Немного посидели молча, и женгей вдруг обратилась ко мне:
— Голубчик мой, как тебя зовут?
— Дуйсемби! — ответил я.
— Ты в русской школе учился?
— Нет, не учился.
— А владеешь ли русским языком?
— Немного.
— А по-казахски ты учился?
— Да, немного учился.
— А где?
— В Омске были курсы для подростков, вот я там и учился.
— А ты знаешь кого-нибудь из казахов, обучавшихся в омской русской школе?
— Некоторых знаю.
— Кого именно?
— Знаю Асылбека Сеитова, Мусулманбека Сеитова и еще двух Сеитовых, знаю также Асая Черманова и Шайбая Айманова.
— А как ты их знаешь?
— Дом Сеитовых в Омске, поэтому и знаю. Я на лошадях старшего брата Хаджимухана во время русских праздников возил в разные места Шайбая Айманова и Черманова. Поэтому хорошо знаю их. В особенности Шайбая. С ним я был близок.

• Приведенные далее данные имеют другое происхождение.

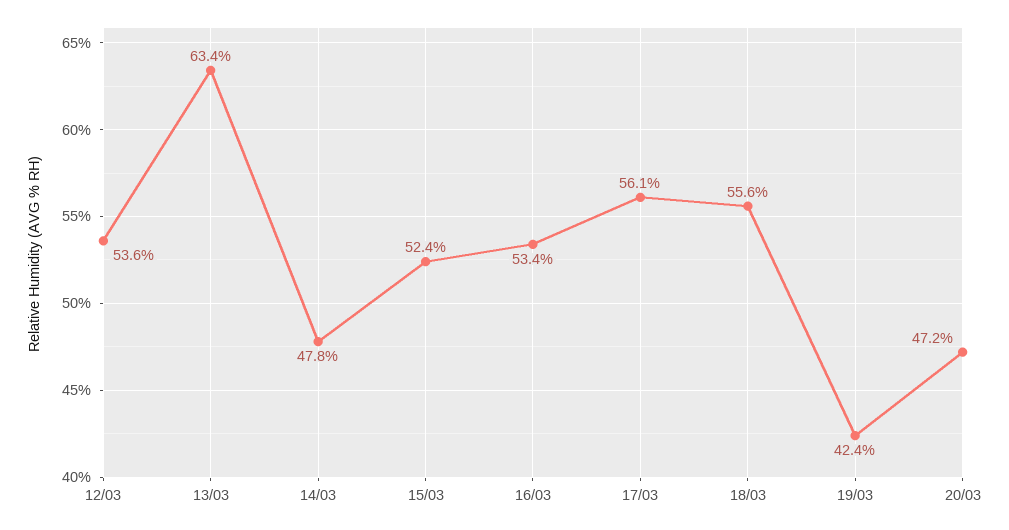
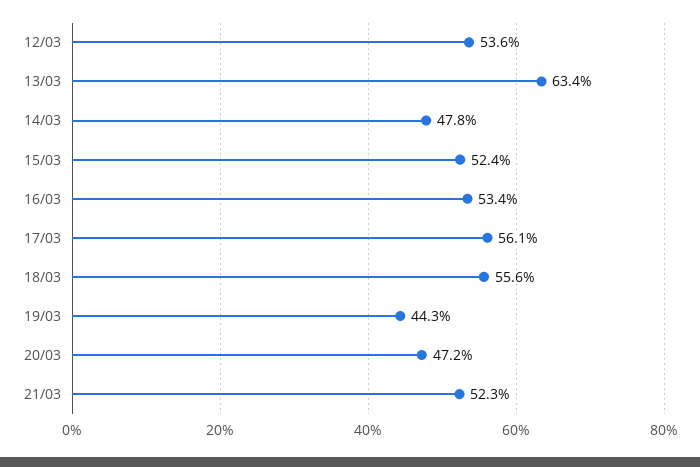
19/03: 42.4 -> 44.3
21/03: none -> 52.3

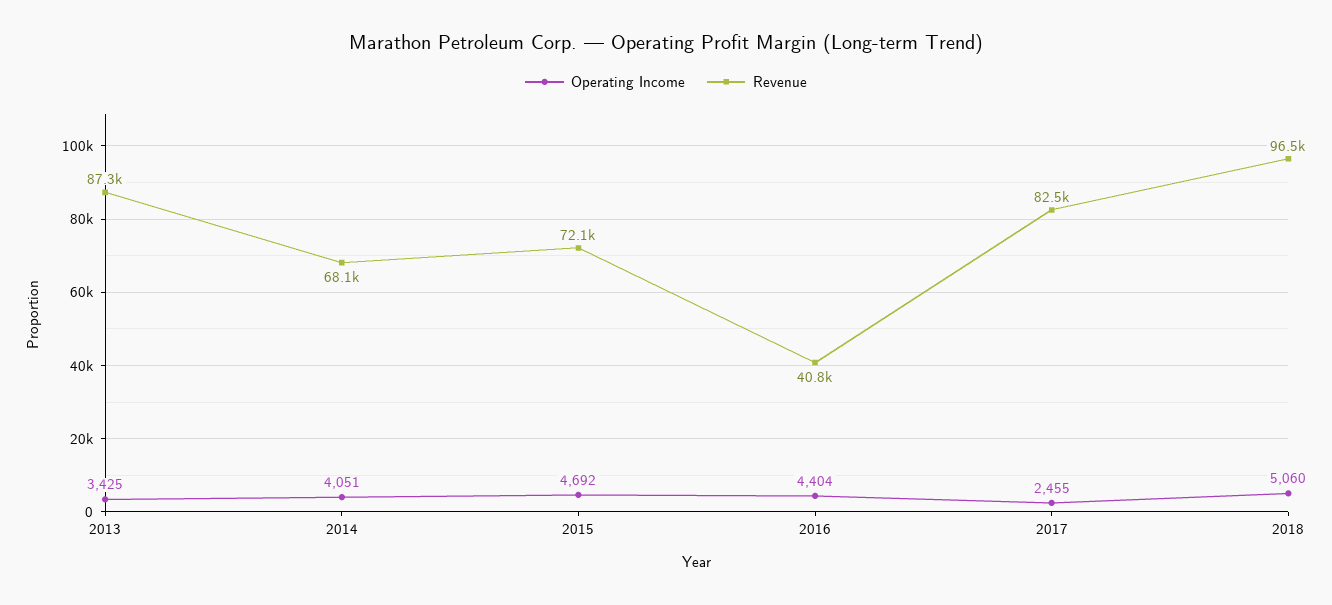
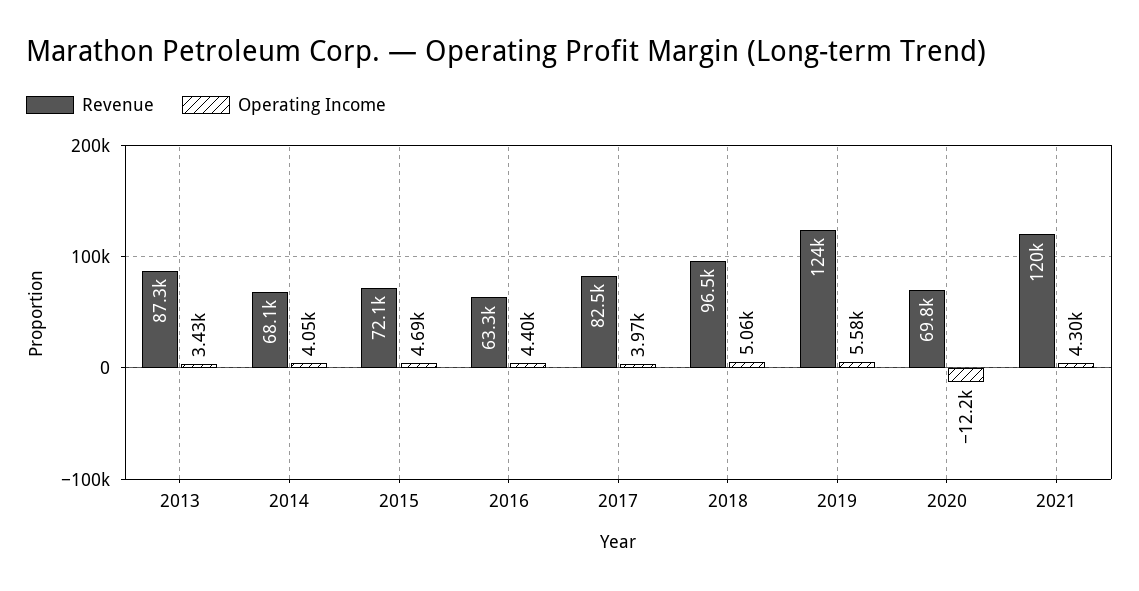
Revenue, 2016: 40800 -> 63300
Operating Income, 2017: 2455 -> 3970
Revenue, 2019: none -> 124000
Operating Income, 2019: none -> 5580
Revenue, 2020: none -> 69800
Operating Income, 2020: none -> -12200
Revenue, 2021: none -> 120000
Operating Income, 2021: none -> 4300

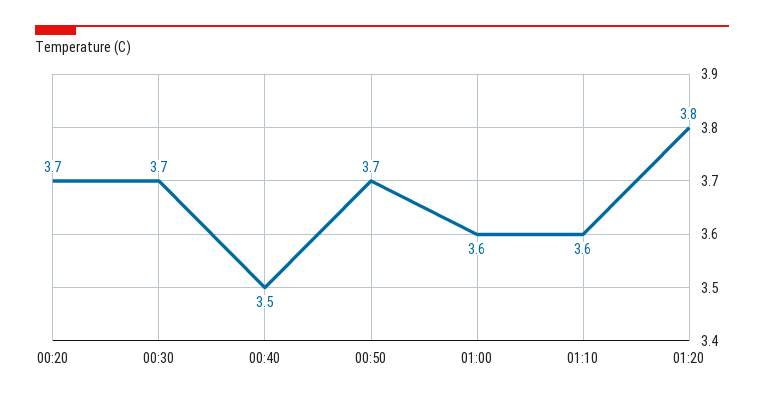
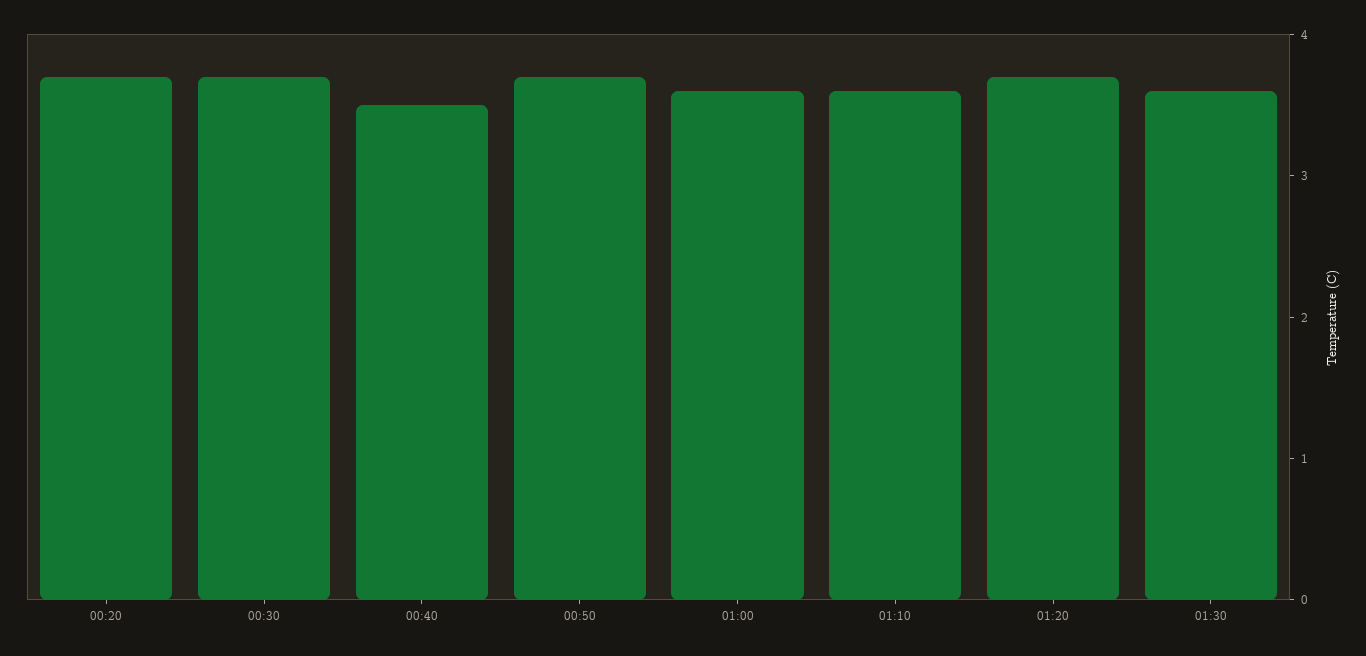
01:20: 3.8 -> 3.7
01:30: none -> 3.6

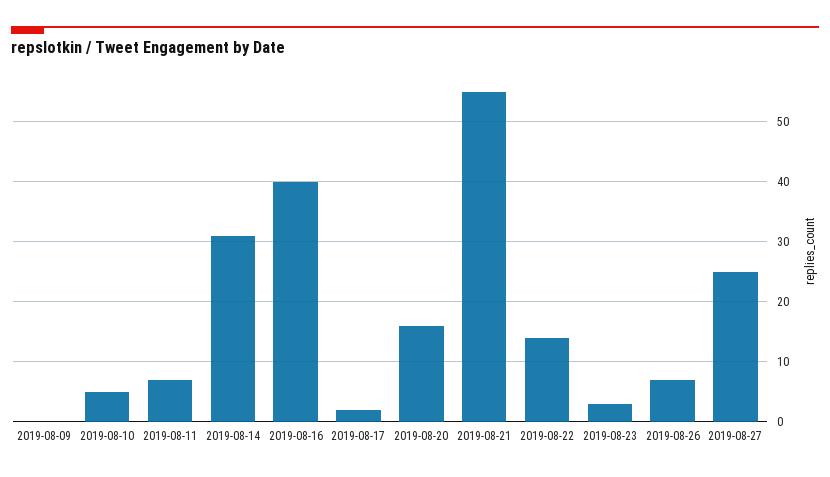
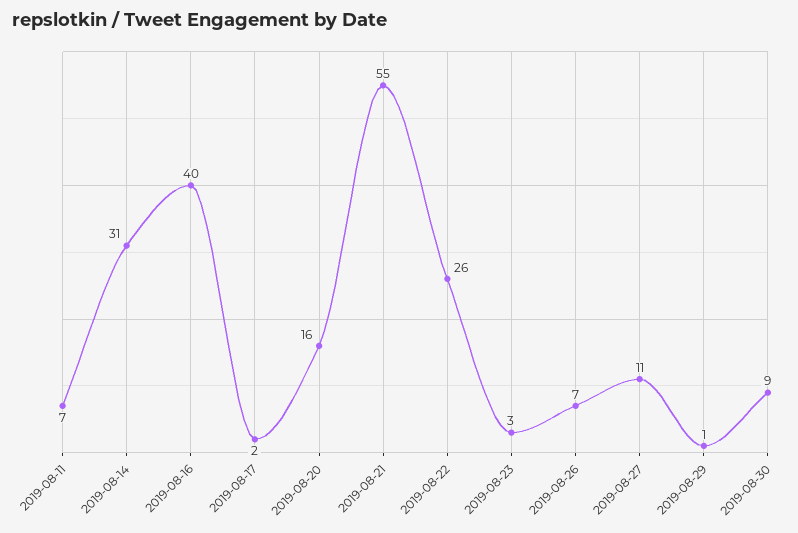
2019-08-09: 0 -> none
2019-08-10: 5 -> none
2019-08-22: 15 -> 26
2019-08-27: 25 -> 11
2019-08-29: none -> 1
2019-08-30: none -> 9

— А где находятся сейчас эти жигиты?
— Не знаю… Асылбек Сеитов, видимо, где-то работает врачом. Не знаю точно, где и в какой должности сейчас Асфандияр. Кто-то рассказывал, что и Шайбай сейчас работает врачом…
— Если вы были близкими друзьями с Шайбаем, то ты должен знать, где находится его аул, — заметила женщина.
— Где-то около Баян-Аула.
— А знаешь ли ты по имени отца Шайбая?
— Кажется, его зовут Аппас. Женгей удовлетворенно улыбнулась.
— Хорошо, оказывается, не обманываешь… В таком случае я тебе объясню: сейчас в станице Баян-Аула Асылбек Сеитов работает врачом, а Шайбай фельдшером, оба в одном месте.
Мать обратилась к старшей дочери:
— Скажи, где их квартиры?
— Возле мечети, — ответила дочь.
Мои смутные догадки о том, где меня могла видеть эта девушка, стали теперь проясняться. У Шайбая были два мои фотоснимка. И эти черные очи, вероятно, видели их. На последнем снимке у Шайбая я был сфотографирован перед арестом в 1918 году. Мой тогдашний облик нельзя сравнить с сегодняшним лицом беглеца, бывшего колчаковского узника.